# FIRST AUTOMATED HACK FOR THE iTOUCH



## TripleX

The first fully automated hack for the iTouch has been released! Unbelievably it was done by a thirteen year old! 
I am installing it now.iJailBreak: First automated iPod Touch jailbreak for Mac - TECH.BLORGE.com


----------



## smellybook

*Works great, took less than 10 mins,*

Getting Maps & Mail installed is not so easy,,,,,

Loving the etch a sketch thing, when you shake it the drawing disappears. Awesome! Loving my ipod touch now.


----------



## Cliffy

smellybook said:


> Getting Maps & Mail installed is not so easy,,,,,
> 
> Loving the etch a sketch thing, when you shake it the drawing disappears. Awesome! Loving my ipod touch now.


You aren't kidding about getting mail to work. All my mail does is open and close  

Maps works nice at least.


----------



## smellybook

*I just got mail and notes working, it's worth it,,,,*

PM me if you need help installing.


----------



## mikeinmontreal

Hiya Smell, could you post a pic of your Touch in all its glory when you have a chance? How is the screen BTW? Any issues? Which week? Thanks!


----------



## smellybook

*Sure here it is,*

It's a week 28 or 29; no screen problems at all. Serial# starts with 29 and has Macy Gray on the box.

I can't say enough about it, even my mom was using it and wants one for herself.

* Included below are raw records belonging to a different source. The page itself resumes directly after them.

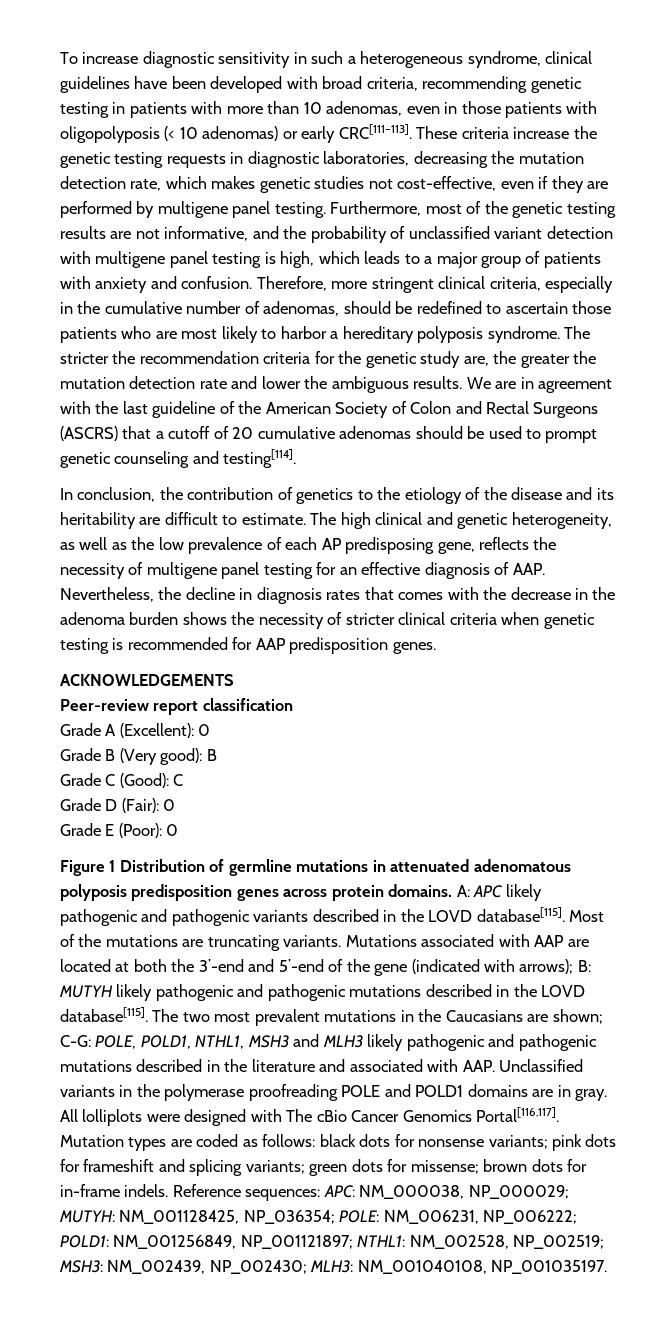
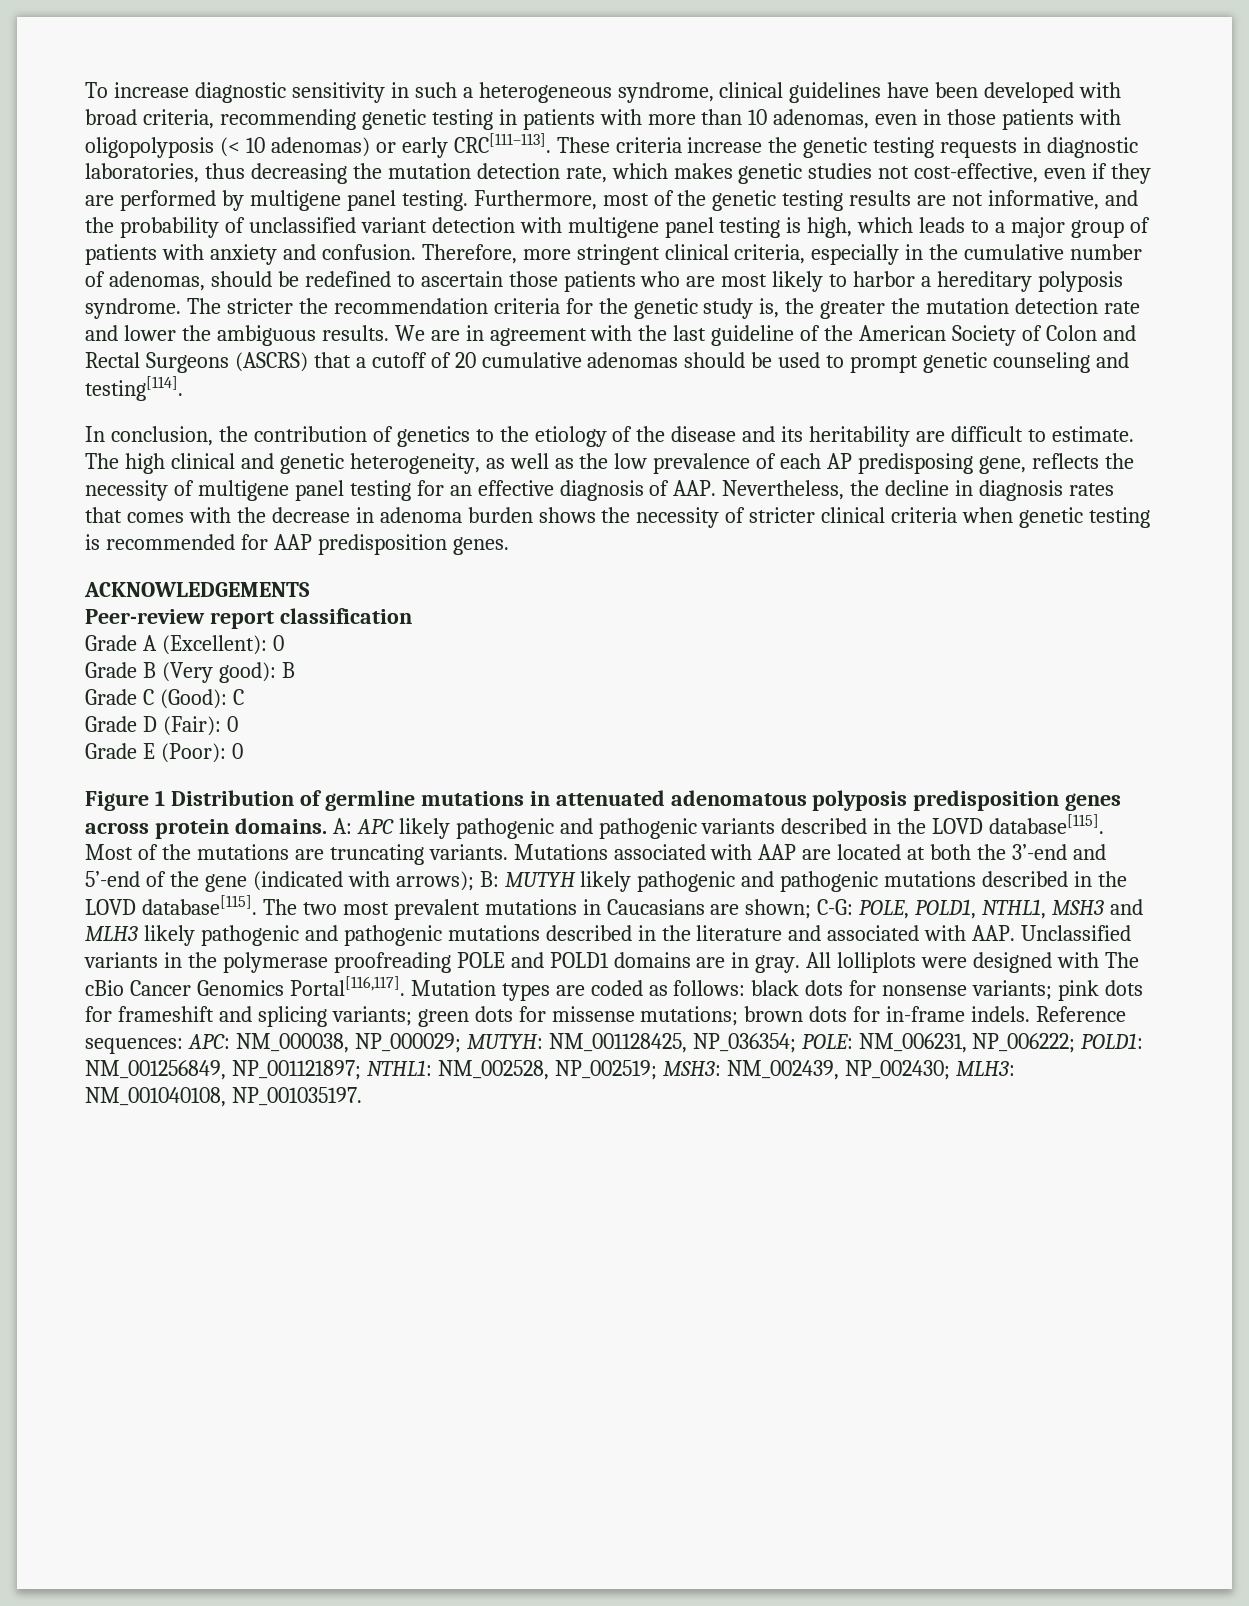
- These criteria increase the genetic testing requests in diagnostic laboratories, decreasing the mutation detection rate, which makes genetic studies not cost-effective, even if they are performed by multigene panel testing.
+ These criteria increase the genetic testing requests in diagnostic laboratories, thus decreasing the mutation detection rate, which makes genetic studies not cost-effective, even if they are performed by multigene panel testing.
- The stricter the recommendation criteria for the genetic study are, the greater the mutation detection rate and lower the ambiguous results.
+ The stricter the recommendation criteria for the genetic study is, the greater the mutation detection rate and lower the ambiguous results.
- The high clinical and genetic heterogeneity, as well as the low prevalence of each AP predisposing gene, reflects the necessity of multigene panel testing for an effective diagnosis of AAP. Nevertheless, the decline in diagnosis rates that comes with the decrease in the adenoma burden shows the necessity of stricter clinical criteria when genetic testing is recommended for AAP predisposition genes.
+ The high clinical and genetic heterogeneity, as well as the low prevalence of each AP predisposing gene, reflects the necessity of multigene panel testing for an effective diagnosis of AAP. Nevertheless, the decline in diagnosis rates that comes with the decrease in adenoma burden shows the necessity of stricter clinical criteria when genetic testing is recommended for AAP predisposition genes.
- The two most prevalent mutations in the Caucasians are shown; C-G: POLE, POLD1, NTHL1, MSH3 and MLH3 likely pathogenic and pathogenic mutations described in the literature and associated with AAP. Unclassified variants in the polymerase proofreading POLE and POLD1 domains are in gray.
+ The two most prevalent mutations in Caucasians are shown; C-G: POLE, POLD1, NTHL1, MSH3 and MLH3 likely pathogenic and pathogenic mutations described in the literature and associated with AAP. Unclassified variants in the polymerase proofreading POLE and POLD1 domains are in gray.
- Mutation types are coded as follows: black dots for nonsense variants; pink dots for frameshift and splicing variants; green dots for missense; brown dots for in-frame indels.
+ Mutation types are coded as follows: black dots for nonsense variants; pink dots for frameshift and splicing variants; green dots for missense mutations; brown dots for in-frame indels.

Bluetooth & an external speaker would have been nice however.


----------



## i stole this name

Incredible!

I didn't want an iPhone mainly because of the pitiful memory and price (550 now for an unlocked one here, bastids.)

the iTouch is so much sweeter now. Shame there's no loudspeaker though =( wait, you couldn't loudspeaker songs on the iPhone either could you.


----------



## Cliffy

I finally got mail working, I guess I should have checked the wiki for updates  

Now to start installing the other goodies.


----------



## smellybook

*I just discovered there is an external speaker,*

When you go into clock from the menu there is an alarm clock, if you set it it rings on the external speaker. It's not very loud but would be sufficient for playing you tube videos. 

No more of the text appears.